Fields loved jazz so much that he couldn’t stand computer science anymore. “Playing jazz was so interesting, so stimulating,” he said. “And so social too, right? Which writing code on your own with a computer wasn’t.” He was precocious again, getting a full-time job as a software developer at 18 and dropping out of college when most students his age were just starting out.

He decided to study music at a school known for its music programs. His father drove him to Chicago to audition for the Berklee College of Music in Boston, which offered a national audition tour. Fields was accepted on a half-scholarship, which was soon upgraded to a full scholarship.

Fields decided to focus on studio production rather than performing or composing, but he absorbed many different musical influences. “In the practice rooms, one person plays country music, someone else plays gospel, someone does blues, someone does hip-hop,” Fields said. “So we’ve got a blues singer and a gospel drummer and a jazz bassist and a prog-rock guitarist, and we’ll see what comes out of it.”

Berklee also offered the elite school’s most valuable intangible asset: professional networking. “There was a constant turnover of great musicians coming through Berklee,” Fields said. “I met some of the people who helped me get my first gigs.”

St. Louis also helped him find his way to Boston. Fields became integrated into the local scene, playing with icons like Willie Akins. At an Akins performance at Spruill’s, an audience member told Fields to check out Wally’s, a local club, when he got to Boston. Fields wasn’t old enough to get into Wally’s, but the bouncer there told him to go to the back and listen on the fire escape. Fields was blown away.

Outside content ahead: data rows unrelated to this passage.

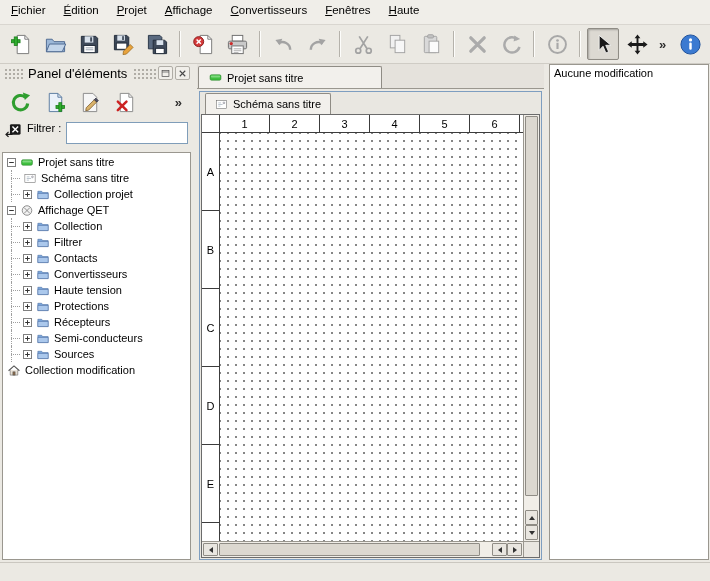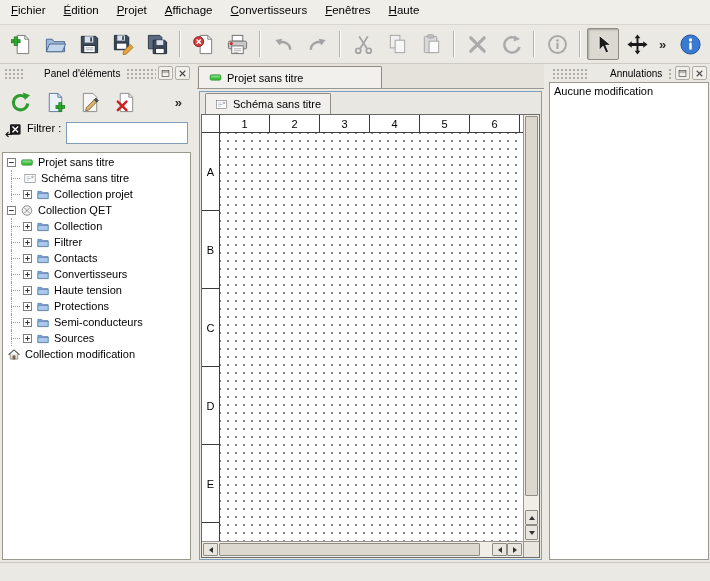--- a/index.html
+++ b/index.html
@@ -47,7 +47,7 @@
   .g-left{width:20px;}
   .right-dock .g-left{width:38px;}
   .g-fill{flex:1;}
-  .dock-title{font-size:10px;padding:0 3px;white-space:nowrap;margin-left:16px;}
+  .dock-title{font-size:13px;padding:0 3px;white-space:nowrap;}
   .dock-btn{width:15px;height:14px;padding:0;border:1px solid #b0ada6;background:#f1efea;
     display:flex;align-items:center;justify-content:center;border-radius:2px;}
   .dock-btn .icon{width:11px;height:11px;}

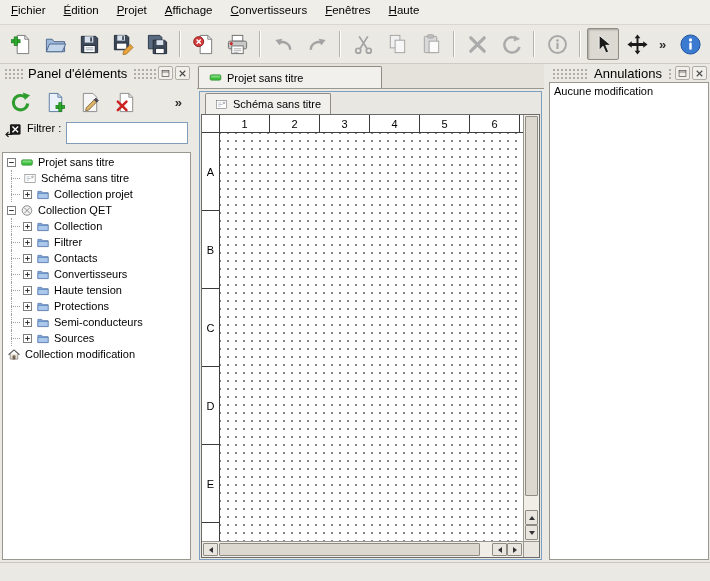--- a/index.html
+++ b/index.html
@@ -659,26 +659,6 @@
     <div class="splitter"></div>
 
     <div class="right-dock">
-      <div class="dock-header">
-        <span class="grip g-left"></span>
-        <span class="dock-title">Annulations</span>
-        <span class="grip g-fill"></span>
-        <button class="dock-btn">
-            <span class="icon">
-              <svg viewBox="0 0 16 16">
-                <rect x="3" y="3.5" width="10" height="9" fill="none" stroke="#4a4a4a"></rect>
-                <path d="M3 5.8h10" stroke="#4a4a4a"></path>
-              </svg>
-            </span>
-          </button>
-        <button class="dock-btn">
-            <span class="icon">
-              <svg viewBox="0 0 16 16">
-                <path d="M4 4l8 8M12 4l-8 8" stroke="#4a4a4a" stroke-width="1.6"></path>
-              </svg>
-            </span>
-          </button>
-      </div>
       <div class="undo-list">
         <div class="undo-item">Aucune modification</div>
       </div>

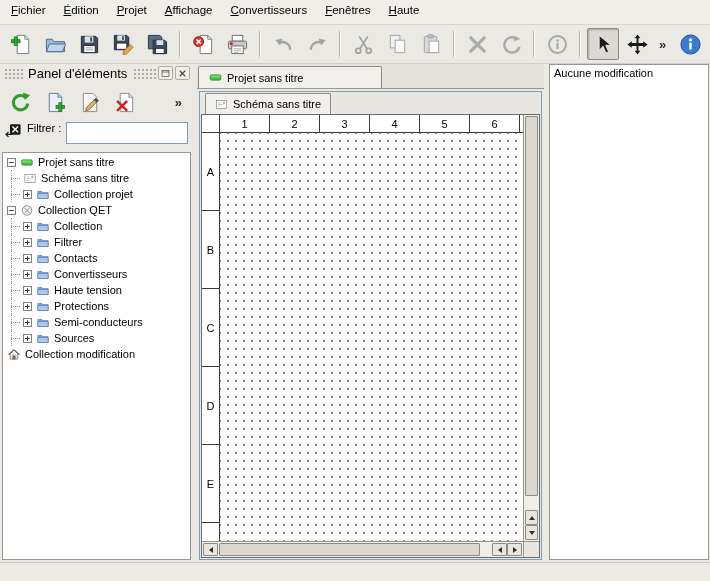--- a/index.html
+++ b/index.html
@@ -450,7 +450,7 @@
                 <path d="M6.5 6.5l11 11M17.5 6.5l-11 11" stroke="#707070" stroke-width="1.4"></path>
               </svg>
             </span>
-            <span class="tree-label">Collection QET</span>
+            <span class="tree-label">Affichage QET</span>
           </div>
           <div class="tree-row" data-level="1">
             <span class="expander">

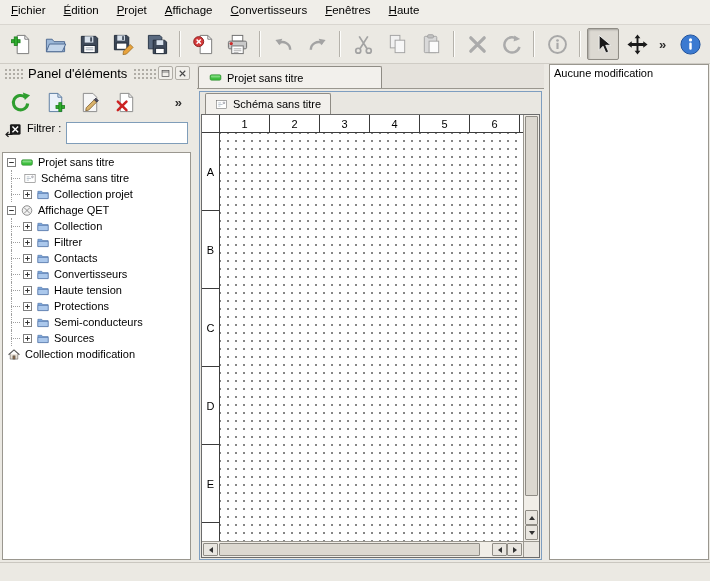--- a/index.html
+++ b/index.html
@@ -541,6 +541,21 @@
               </svg>
             </span>
             <span class="tree-label">Protections</span>
+          </div>
+          <div class="tree-row" data-level="1">
+            <span class="expander">
+              <svg viewBox="0 0 9 9">
+                <rect x="0.5" y="0.5" width="8" height="8" fill="#fff" stroke="#808080"></rect>
+                <path d="M2.2 4.5h4.6M4.5 2.2v4.6" stroke="#333" fill="none"></path>
+              </svg>
+            </span>
+            <span class="icon tree-icon">
+              <svg viewBox="0 0 24 24">
+                <path d="M2.5 19.5v-13.5h7l2 2.5h10v11z" fill="#7ba7dd" stroke="#46699c"></path>
+                <path d="M2.5 10h19v9.5h-19z" fill="#abc8ec" stroke="#46699c"></path>
+              </svg>
+            </span>
+            <span class="tree-label">Récepteurs</span>
           </div>
           <div class="tree-row" data-level="1">
             <span class="expander">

When the musicians came out after the show, they were only a little older than he was. “I’d never heard people that age play like that,” Fields said, “so I got to know them.” He worked his way up from the fire escape to the stage. He played at Wally’s with Warren Wolf, a vibraphonist and drummer who introduced Fields to saxophonist Tim Warfield, who introduced Fields to Nicholas Peyton – who gave Fields his first overseas touring gig.

His value as a sideman helped Fields pay the bills in his adopted home of New York – and meet the people he needed to release his own music. He owes his record deal with Germany-based Rhythm ‘N’ Flow Records to a European tour with Joe Lovano, who had taught Fields at Berklee.

The touring experience as a sideman, the label connection, the production skills he learned at Berklee and his development as a composer culminated in To the surface“I was touring and playing with other artists and gathering my own musical ideas,” Fields said. “How do I take all these different influences and combine them into something that has a unified sound? I didn’t want the album to give people musical whiplash.”

A preferred sideman who now chooses his own sidemen, Fields enlisted bassist Yasushi Nakamura and drummer Corey Fonville. “A lot of the sound of the record is thanks to them,” Fields said. “They did a fantastic job, so I was able to focus on being creative while recording.” Fields produced his debut at Brooklyn’s Big Orange Sheep, which features a 9-foot Fazioli grand piano. “This studio is filled with people who are extremely talented but also very relaxed and very nice,” Fields said.

When Fields performed his debut album as a bandleader at Jazz at the Bistro in February, a lifelong dream came true. By the time he returned to Jazz St. Louis to teach and perform in April, his music had already evolved. “The pieces have new sections or elements that weren’t there before,” Fields said. “All of the pieces are evolving.”

Fields is also evolving from being a sought-after sideman to a bandleader doing his own thing. “That’s what makes this time so fascinating, because I didn’t set up the structure of a bandleader, did I?” Fields says. “The artists I played with had managers and booking agents, but now I’m on my own. It can be intimidating, and there are a lot of talented people who just can’t handle it. But I said to myself: Listen: This is my challenge in life.”